税金の計算をするときには故人の遺産をすべて現金価格で集計します。
故人の遺産は合計○万円、ときには合計○億円という形で、すべての遺産を現金価格に直します。
そのあとで所定の計算式を使って税の計算をするのです。
そのために悩みになりやすいのが、今遺産となっているその故人の不動産は現金価格に直すといくらなのかという問題です。

・不動産の価値
相続税を計算するとき、対象となっている遺産に不動産があるときは、その不動産の価値を評価します。
つまりその不動産にいくらの価値があるのか、所定の方法を使って自分で計算するのです。
金額を計算できたらその不動産はその金額相当の遺産として集計します。
たとえばその不動産の価値が1000万円だとわかれば、故人の遺産の集計に1000万円を加えます。
もしこれが5000万円だと計算されたらやはり5000万円を集計に加えるのですね。
このようにしてその不動産も含めて故人の遺産を現金価格に直して集計できたら、最終的に税の計算を行うのです。

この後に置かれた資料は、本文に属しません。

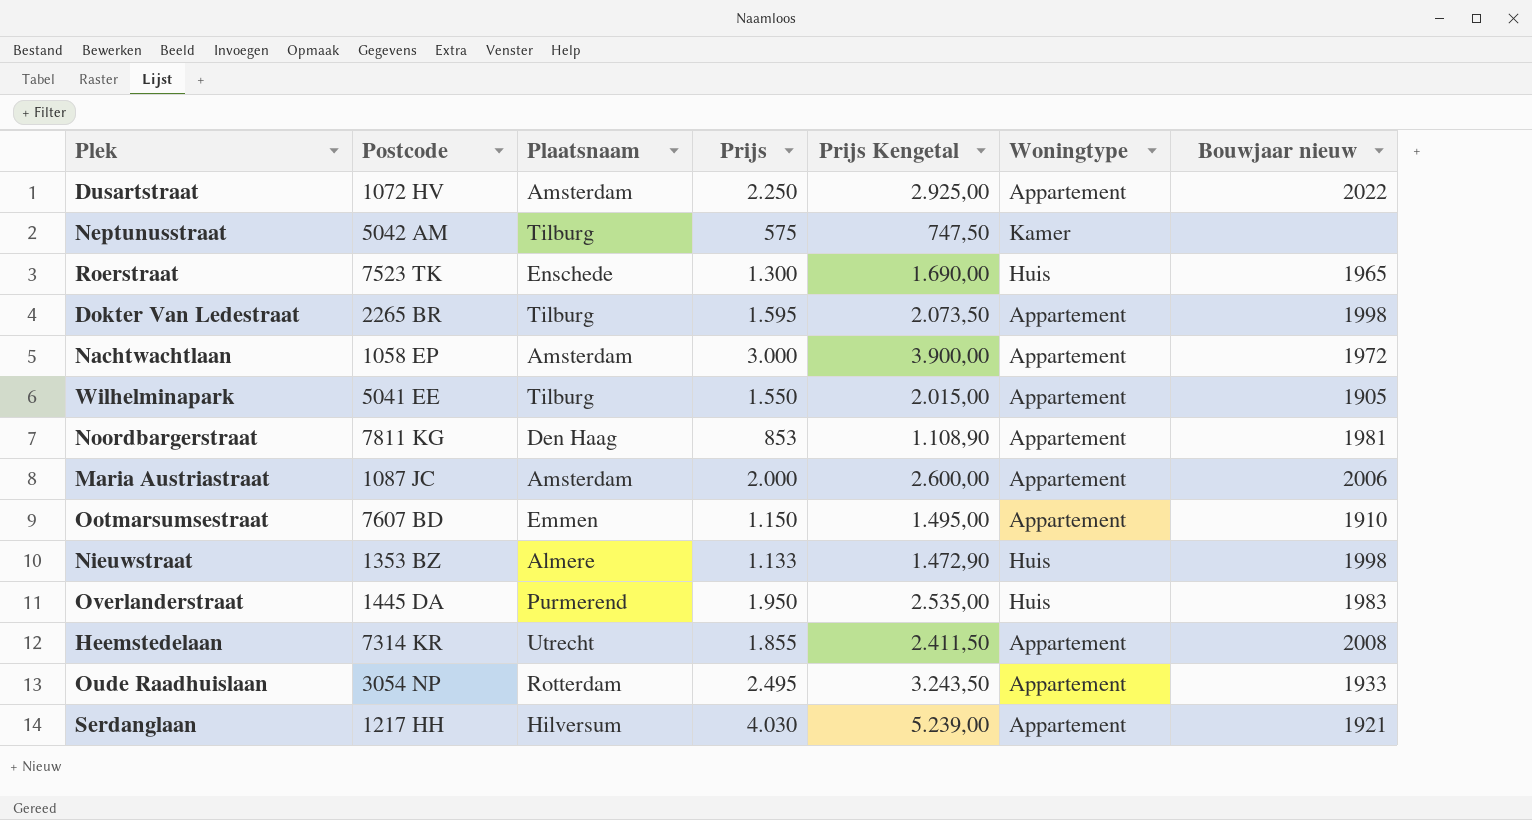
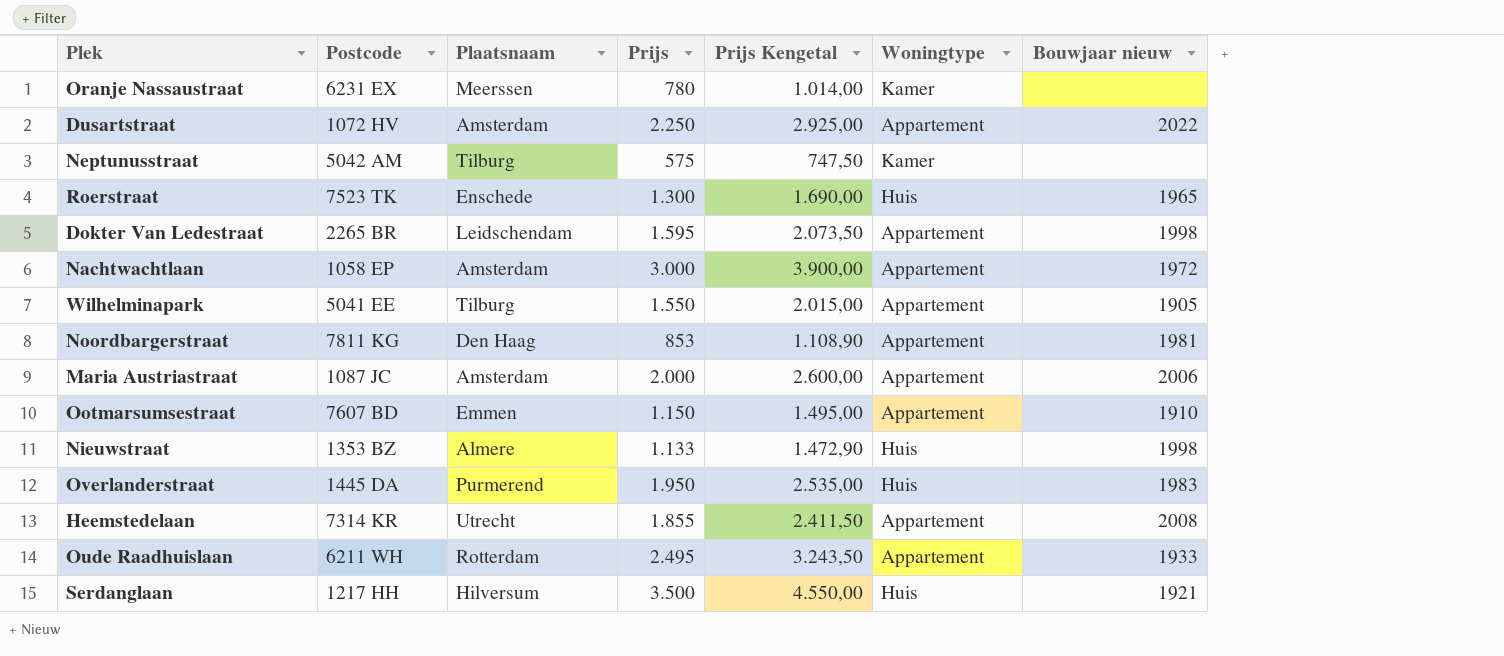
row Oranje Nassaustraat: none -> 6231 EX | Meerssen | 780 | 1.014,00 | Kamer | none
Dokter Van Ledestraat | Plaatsnaam: Tilburg -> Leidschendam
Oude Raadhuislaan | Postcode: 3054 NP -> 6211 WH
Serdanglaan | Prijs: 4.030 -> 3.500
Serdanglaan | Prijs Kengetal: 5.239,00 -> 4.550,00
Serdanglaan | Woningtype: Appartement -> Huis

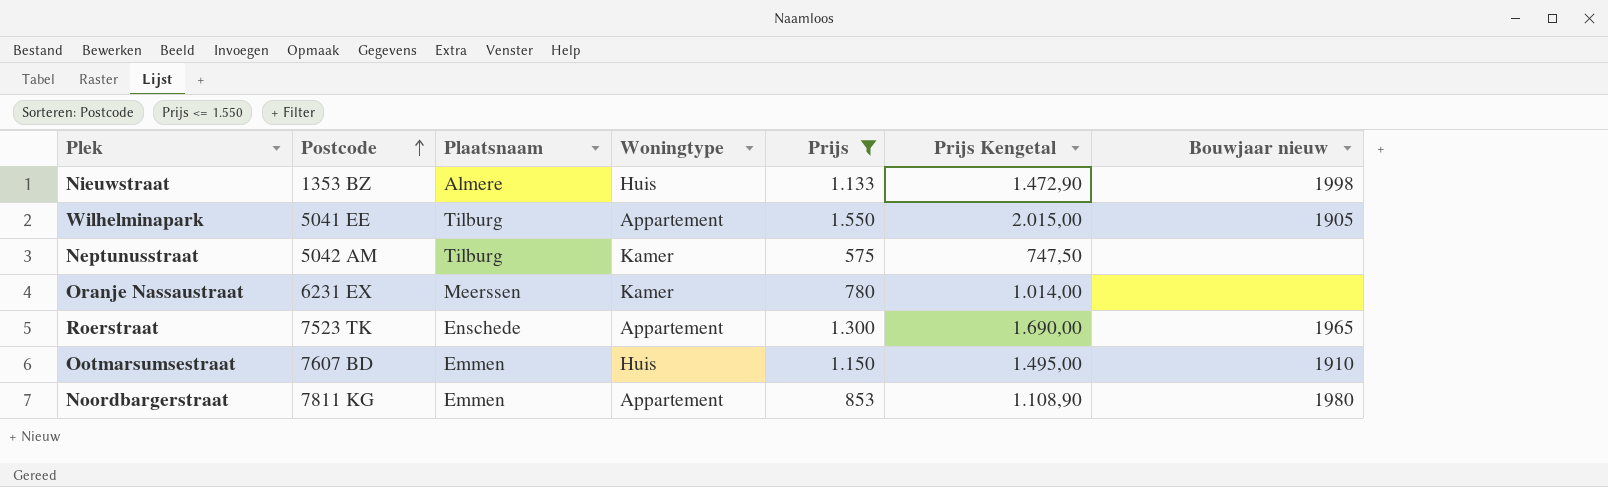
filter: none -> Prijs <= 1.550
row order: none -> Postcode ascending
column Woningtype | position: 6 -> 4
Roerstraat | Woningtype: Huis -> Appartement
Ootmarsumsestraat | Woningtype: Appartement -> Huis
Noordbargerstraat | Plaatsnaam: Den Haag -> Emmen
Noordbargerstraat | Bouwjaar nieuw: 1981 -> 1980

このような流れをこなすため、まずはその不動産を正しく計算しないといけません。
相続税の計算をするときに使う専用の計算式がありますから、それを使ってください。
それ以外の方法で計算した評価額では過少評価になり、あとで税務署からやり直しを命じられたり、逆に過大評価になって自分が損をしたりします。

特に賃貸などに活用していない不動産の評価方法は路線価方式と倍率方式とがあります。
路線価方式と倍率方式のどちらも使える不動産は基本的にありません。
路線価が決まっている場合は倍率が決まっておらず、倍率が決まっている場合は路線価が決まっていないなど、基本的にどちらかの方法でしか計算できないのです。

そのためその不動産があるエリアを調べて路線価と倍率のどちらがあるのかを調べてください。
これはHP上で公開されていますから、個人でも自宅から簡単に調べられます。
どちらがあるのかわかったら、それぞれを使って計算してください。
もしその不動産を賃貸物件として活用している場合、さらに別の計算方法となります。
このように相続不動産の評価方法は決まっていますから、税の計算をするためにもこれらを利用してください。